Please copy, exactly as they appear below, the lines from the one containing "-> 311 670,2" through the one containing "2019-02-22 | low: 2.26 -> 2.17".

BEGIN Working data

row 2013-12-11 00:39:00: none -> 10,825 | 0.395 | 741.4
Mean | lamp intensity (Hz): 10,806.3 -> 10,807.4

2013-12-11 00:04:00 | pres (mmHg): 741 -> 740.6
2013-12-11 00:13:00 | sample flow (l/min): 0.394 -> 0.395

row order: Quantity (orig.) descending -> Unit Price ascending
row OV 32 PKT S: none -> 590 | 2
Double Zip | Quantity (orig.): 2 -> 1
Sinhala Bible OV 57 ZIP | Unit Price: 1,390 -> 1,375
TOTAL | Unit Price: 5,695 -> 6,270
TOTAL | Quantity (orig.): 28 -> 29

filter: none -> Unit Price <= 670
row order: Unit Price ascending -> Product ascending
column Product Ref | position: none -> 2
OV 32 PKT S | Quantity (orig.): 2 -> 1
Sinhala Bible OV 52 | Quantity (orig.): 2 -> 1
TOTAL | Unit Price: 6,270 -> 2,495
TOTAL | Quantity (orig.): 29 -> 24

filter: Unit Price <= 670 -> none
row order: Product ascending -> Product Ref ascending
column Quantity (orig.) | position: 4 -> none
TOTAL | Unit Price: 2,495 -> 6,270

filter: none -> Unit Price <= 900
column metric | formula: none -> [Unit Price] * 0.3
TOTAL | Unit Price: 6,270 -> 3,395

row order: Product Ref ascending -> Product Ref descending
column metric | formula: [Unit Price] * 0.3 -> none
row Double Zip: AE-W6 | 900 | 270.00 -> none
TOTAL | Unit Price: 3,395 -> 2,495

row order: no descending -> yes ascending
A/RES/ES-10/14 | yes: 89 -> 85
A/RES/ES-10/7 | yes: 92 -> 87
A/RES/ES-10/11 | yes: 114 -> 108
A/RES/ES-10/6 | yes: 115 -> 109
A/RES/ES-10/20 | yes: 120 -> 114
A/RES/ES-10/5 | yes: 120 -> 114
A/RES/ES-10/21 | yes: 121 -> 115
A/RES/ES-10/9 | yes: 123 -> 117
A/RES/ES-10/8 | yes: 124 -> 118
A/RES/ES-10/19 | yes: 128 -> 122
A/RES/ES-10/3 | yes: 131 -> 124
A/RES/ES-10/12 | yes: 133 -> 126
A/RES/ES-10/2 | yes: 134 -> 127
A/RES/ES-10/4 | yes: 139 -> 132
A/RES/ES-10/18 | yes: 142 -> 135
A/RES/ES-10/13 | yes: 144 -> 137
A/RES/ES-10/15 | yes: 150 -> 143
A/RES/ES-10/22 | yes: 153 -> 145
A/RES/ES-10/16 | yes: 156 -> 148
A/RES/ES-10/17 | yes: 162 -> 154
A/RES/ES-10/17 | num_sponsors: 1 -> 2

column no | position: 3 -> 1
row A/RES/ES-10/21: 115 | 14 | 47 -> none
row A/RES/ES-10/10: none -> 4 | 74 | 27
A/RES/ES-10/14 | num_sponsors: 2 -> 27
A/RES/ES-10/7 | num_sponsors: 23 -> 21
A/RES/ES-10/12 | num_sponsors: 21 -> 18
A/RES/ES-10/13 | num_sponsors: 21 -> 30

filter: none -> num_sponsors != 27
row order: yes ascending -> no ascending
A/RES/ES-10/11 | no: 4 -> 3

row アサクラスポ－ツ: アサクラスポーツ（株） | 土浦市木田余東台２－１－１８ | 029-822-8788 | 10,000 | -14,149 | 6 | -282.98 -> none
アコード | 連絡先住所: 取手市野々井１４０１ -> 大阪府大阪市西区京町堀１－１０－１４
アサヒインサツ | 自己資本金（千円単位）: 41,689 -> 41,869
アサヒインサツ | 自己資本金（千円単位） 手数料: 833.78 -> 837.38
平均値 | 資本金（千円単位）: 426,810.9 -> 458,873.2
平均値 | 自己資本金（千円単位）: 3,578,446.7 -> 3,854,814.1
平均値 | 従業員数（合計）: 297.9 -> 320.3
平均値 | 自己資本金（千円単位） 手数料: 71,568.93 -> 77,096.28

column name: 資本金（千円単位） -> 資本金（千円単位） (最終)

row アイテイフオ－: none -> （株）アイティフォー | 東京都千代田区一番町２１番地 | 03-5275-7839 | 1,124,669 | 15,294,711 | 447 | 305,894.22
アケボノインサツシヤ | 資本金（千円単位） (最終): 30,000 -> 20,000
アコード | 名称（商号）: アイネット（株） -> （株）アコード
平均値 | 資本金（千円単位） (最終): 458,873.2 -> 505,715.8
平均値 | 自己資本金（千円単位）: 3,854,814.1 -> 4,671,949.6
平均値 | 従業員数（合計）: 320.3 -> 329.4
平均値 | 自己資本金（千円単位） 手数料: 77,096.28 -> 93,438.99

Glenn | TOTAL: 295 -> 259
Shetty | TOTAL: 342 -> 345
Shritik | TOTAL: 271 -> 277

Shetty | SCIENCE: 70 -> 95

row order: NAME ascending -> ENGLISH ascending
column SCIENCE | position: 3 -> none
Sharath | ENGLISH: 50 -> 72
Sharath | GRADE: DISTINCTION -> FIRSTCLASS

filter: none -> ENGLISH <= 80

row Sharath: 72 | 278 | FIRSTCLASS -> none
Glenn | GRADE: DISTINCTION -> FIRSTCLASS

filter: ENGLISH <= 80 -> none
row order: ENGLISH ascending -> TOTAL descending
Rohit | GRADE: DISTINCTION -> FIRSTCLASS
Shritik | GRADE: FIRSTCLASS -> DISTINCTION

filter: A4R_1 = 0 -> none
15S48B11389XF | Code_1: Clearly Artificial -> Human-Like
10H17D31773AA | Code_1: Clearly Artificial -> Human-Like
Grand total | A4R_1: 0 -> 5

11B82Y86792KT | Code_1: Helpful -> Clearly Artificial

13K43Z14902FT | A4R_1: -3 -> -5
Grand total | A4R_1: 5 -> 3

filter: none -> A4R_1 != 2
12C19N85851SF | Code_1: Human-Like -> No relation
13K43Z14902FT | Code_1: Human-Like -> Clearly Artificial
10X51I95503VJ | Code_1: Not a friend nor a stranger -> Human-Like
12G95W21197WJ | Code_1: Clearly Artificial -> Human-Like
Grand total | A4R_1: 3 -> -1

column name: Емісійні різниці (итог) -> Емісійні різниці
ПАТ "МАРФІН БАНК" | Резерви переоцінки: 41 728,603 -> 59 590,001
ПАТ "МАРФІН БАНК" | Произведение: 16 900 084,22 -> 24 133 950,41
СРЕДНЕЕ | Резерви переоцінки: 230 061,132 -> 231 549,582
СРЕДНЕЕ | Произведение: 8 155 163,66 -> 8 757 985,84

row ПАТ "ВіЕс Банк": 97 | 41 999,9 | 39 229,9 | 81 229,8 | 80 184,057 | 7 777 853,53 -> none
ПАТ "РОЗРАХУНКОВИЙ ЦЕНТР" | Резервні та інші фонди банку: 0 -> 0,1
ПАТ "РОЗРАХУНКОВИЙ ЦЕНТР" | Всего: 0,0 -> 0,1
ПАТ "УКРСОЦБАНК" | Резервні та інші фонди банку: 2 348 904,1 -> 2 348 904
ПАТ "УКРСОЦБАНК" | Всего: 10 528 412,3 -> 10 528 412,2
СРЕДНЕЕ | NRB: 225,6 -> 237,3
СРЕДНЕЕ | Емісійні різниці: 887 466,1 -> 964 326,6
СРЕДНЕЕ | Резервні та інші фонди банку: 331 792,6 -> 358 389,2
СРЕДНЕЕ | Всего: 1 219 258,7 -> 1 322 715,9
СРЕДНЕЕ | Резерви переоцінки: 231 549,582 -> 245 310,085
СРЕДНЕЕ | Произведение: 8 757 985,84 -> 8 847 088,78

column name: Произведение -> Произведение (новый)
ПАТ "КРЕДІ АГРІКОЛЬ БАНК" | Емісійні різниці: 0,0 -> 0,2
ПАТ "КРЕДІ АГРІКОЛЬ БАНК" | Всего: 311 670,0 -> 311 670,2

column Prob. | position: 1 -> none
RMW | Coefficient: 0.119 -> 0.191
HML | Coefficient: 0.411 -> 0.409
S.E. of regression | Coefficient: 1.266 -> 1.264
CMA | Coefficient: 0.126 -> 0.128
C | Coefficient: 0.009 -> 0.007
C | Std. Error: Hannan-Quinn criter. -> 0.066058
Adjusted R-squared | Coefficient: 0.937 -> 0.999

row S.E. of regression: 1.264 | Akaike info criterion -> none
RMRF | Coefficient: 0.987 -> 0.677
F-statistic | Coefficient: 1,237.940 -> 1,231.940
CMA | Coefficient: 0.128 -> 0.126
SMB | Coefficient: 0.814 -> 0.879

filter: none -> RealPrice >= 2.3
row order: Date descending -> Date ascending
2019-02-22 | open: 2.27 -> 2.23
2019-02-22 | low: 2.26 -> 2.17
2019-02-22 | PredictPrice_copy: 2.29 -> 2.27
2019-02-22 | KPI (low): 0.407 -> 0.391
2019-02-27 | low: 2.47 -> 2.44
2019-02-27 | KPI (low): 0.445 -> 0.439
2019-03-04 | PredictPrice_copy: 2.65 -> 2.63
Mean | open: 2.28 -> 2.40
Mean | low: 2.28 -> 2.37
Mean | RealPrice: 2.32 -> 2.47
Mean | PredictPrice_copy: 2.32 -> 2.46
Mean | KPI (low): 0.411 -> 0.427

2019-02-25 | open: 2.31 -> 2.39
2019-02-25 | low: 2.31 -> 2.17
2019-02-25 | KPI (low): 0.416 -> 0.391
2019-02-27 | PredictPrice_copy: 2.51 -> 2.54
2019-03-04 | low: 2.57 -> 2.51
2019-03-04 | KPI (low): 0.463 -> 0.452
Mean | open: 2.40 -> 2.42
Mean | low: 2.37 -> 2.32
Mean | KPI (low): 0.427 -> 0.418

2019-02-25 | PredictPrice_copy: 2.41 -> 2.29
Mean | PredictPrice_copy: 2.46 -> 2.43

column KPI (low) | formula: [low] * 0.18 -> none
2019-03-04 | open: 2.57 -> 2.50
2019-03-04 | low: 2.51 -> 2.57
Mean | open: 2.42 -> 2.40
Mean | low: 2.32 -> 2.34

END Working data

__Exercise solution__:
ПАТ "КРЕДІ АГРІКОЛЬ БАНК" | Всего: 311 670,0 -> 311 670,2

column Prob. | position: 1 -> none
RMW | Coefficient: 0.119 -> 0.191
HML | Coefficient: 0.411 -> 0.409
S.E. of regression | Coefficient: 1.266 -> 1.264
CMA | Coefficient: 0.126 -> 0.128
C | Coefficient: 0.009 -> 0.007
C | Std. Error: Hannan-Quinn criter. -> 0.066058
Adjusted R-squared | Coefficient: 0.937 -> 0.999

row S.E. of regression: 1.264 | Akaike info criterion -> none
RMRF | Coefficient: 0.987 -> 0.677
F-statistic | Coefficient: 1,237.940 -> 1,231.940
CMA | Coefficient: 0.128 -> 0.126
SMB | Coefficient: 0.814 -> 0.879

filter: none -> RealPrice >= 2.3
row order: Date descending -> Date ascending
2019-02-22 | open: 2.27 -> 2.23
2019-02-22 | low: 2.26 -> 2.17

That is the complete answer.